● STORED DATA
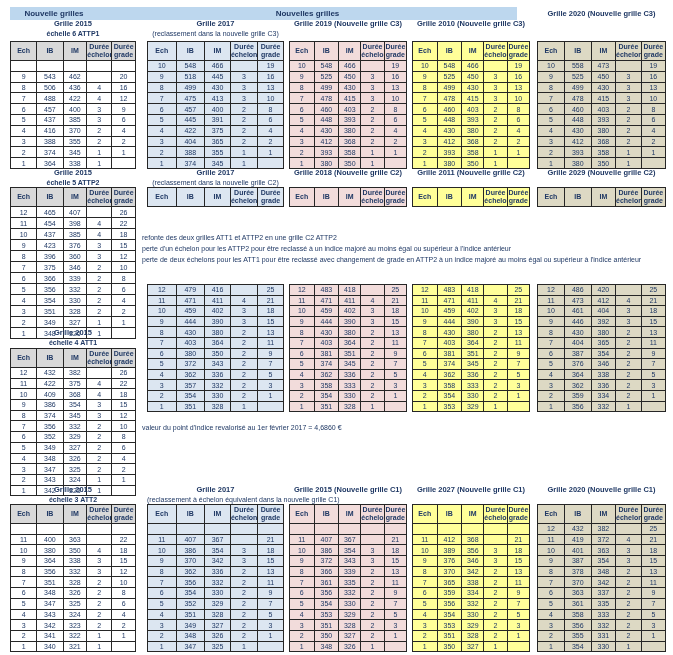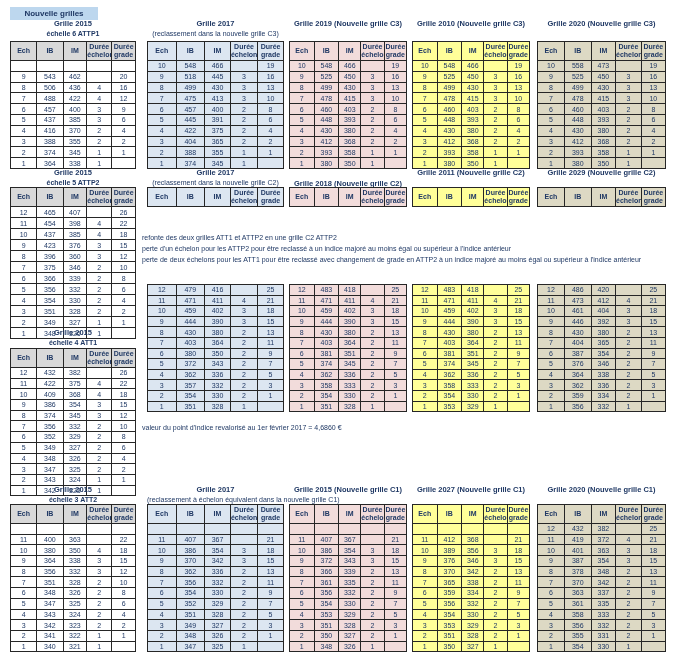--- a/index.html
+++ b/index.html
@@ -46,6 +46,7 @@
 <div id="page">
 
   <div class="banner" style="left:10px; width:88px;">Nouvelle grilles</div>
+  <div class="banner" style="left:98px; width:419px;">Nouvelles grilles</div>
 
   <div class="ttl" style="left:10px;  top:19px; width:126px;">Grille 2015</div>
   <div class="ttl sub" style="left:10px; top:29px; width:126px;">échelle 6 ATTP1</div>

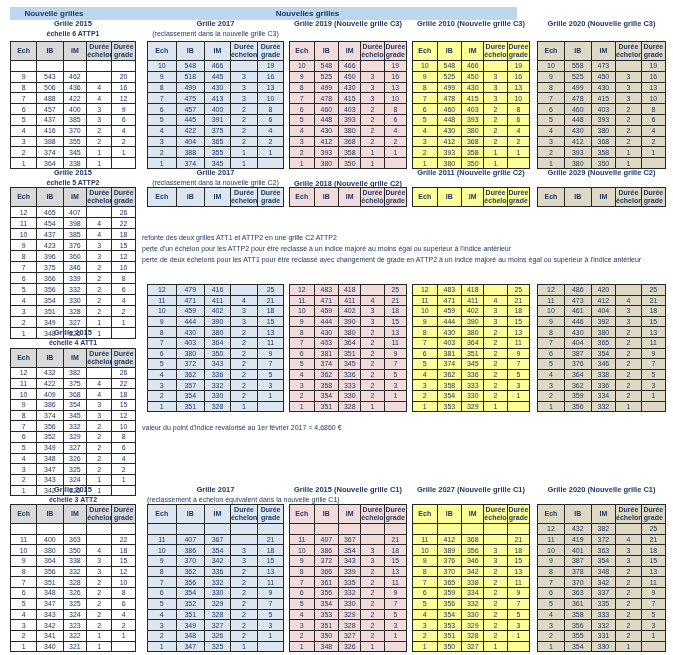--- a/index.html
+++ b/index.html
@@ -54,7 +54,7 @@
   <div class="ttl sub sub-normal" style="left:147px; top:29px; width:137px;">(reclassement  dans la nouvelle grille C3)</div>
   <div class="ttl" style="left:289px; top:19px; width:118px;">Grille 2019 (Nouvelle grille C3)</div>
   <div class="ttl" style="left:412px; top:19px; width:118px;">Grille 2010 (Nouvelle grille C3)</div>
-  <div class="ttl" style="left:537px; top:19px; width:129px;">Grille 2020 (Nouvelle grille C3)</div>
+  <div class="ttl" style="left:537px; top:9px; width:129px;">Grille 2020 (Nouvelle grille C3)</div>
 
   <div class="twrap" style="left:10px;  top:41px; width:126px;">
       <table class="grid plain">

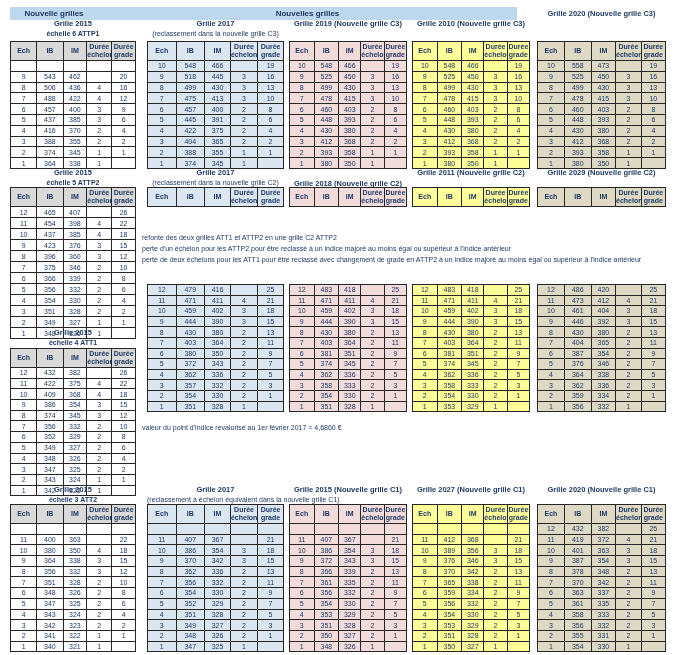--- a/index.html
+++ b/index.html
@@ -531,7 +531,7 @@
   <div class="ttl sub" style="left:10px; top:178px; width:126px;">échelle 5 ATTP2</div>
   <div class="ttl" style="left:147px; top:168px; width:137px;">Grille 2017</div>
   <div class="ttl sub sub-normal" style="left:147px; top:178px; width:137px;">(reclassement dans la nouvelle grille C2)</div>
-  <div class="ttl" style="left:289px; top:179px; width:118px;">Grille 2018 (Nouvelle grille C2)</div>
+  <div class="ttl" style="left:289px; top:168px; width:118px;">Grille 2018 (Nouvelle grille C2)</div>
   <div class="ttl" style="left:412px; top:168px; width:118px;">Grille 2011 (Nouvelle grille C2)</div>
   <div class="ttl" style="left:537px; top:168px; width:129px;">Grille 2029 (Nouvelle grille C2)</div>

● WHAT THIS TASK INVOLVES
With the pictures set aside, copy each line above as written.

● TASK ANSWER
--- a/index.html
+++ b/index.html
@@ -46,6 +46,7 @@
 <div id="page">
 
   <div class="banner" style="left:10px; width:88px;">Nouvelle grilles</div>
+  <div class="banner" style="left:98px; width:419px;">Nouvelles grilles</div>
 
   <div class="ttl" style="left:10px;  top:19px; width:126px;">Grille 2015</div>
   <div class="ttl sub" style="left:10px; top:29px; width:126px;">échelle 6 ATTP1</div>

--- a/index.html
+++ b/index.html
@@ -54,7 +54,7 @@
   <div class="ttl sub sub-normal" style="left:147px; top:29px; width:137px;">(reclassement  dans la nouvelle grille C3)</div>
   <div class="ttl" style="left:289px; top:19px; width:118px;">Grille 2019 (Nouvelle grille C3)</div>
   <div class="ttl" style="left:412px; top:19px; width:118px;">Grille 2010 (Nouvelle grille C3)</div>
-  <div class="ttl" style="left:537px; top:19px; width:129px;">Grille 2020 (Nouvelle grille C3)</div>
+  <div class="ttl" style="left:537px; top:9px; width:129px;">Grille 2020 (Nouvelle grille C3)</div>
 
   <div class="twrap" style="left:10px;  top:41px; width:126px;">
       <table class="grid plain">

--- a/index.html
+++ b/index.html
@@ -531,7 +531,7 @@
   <div class="ttl sub" style="left:10px; top:178px; width:126px;">échelle 5 ATTP2</div>
   <div class="ttl" style="left:147px; top:168px; width:137px;">Grille 2017</div>
   <div class="ttl sub sub-normal" style="left:147px; top:178px; width:137px;">(reclassement dans la nouvelle grille C2)</div>
-  <div class="ttl" style="left:289px; top:179px; width:118px;">Grille 2018 (Nouvelle grille C2)</div>
+  <div class="ttl" style="left:289px; top:168px; width:118px;">Grille 2018 (Nouvelle grille C2)</div>
   <div class="ttl" style="left:412px; top:168px; width:118px;">Grille 2011 (Nouvelle grille C2)</div>
   <div class="ttl" style="left:537px; top:168px; width:129px;">Grille 2029 (Nouvelle grille C2)</div>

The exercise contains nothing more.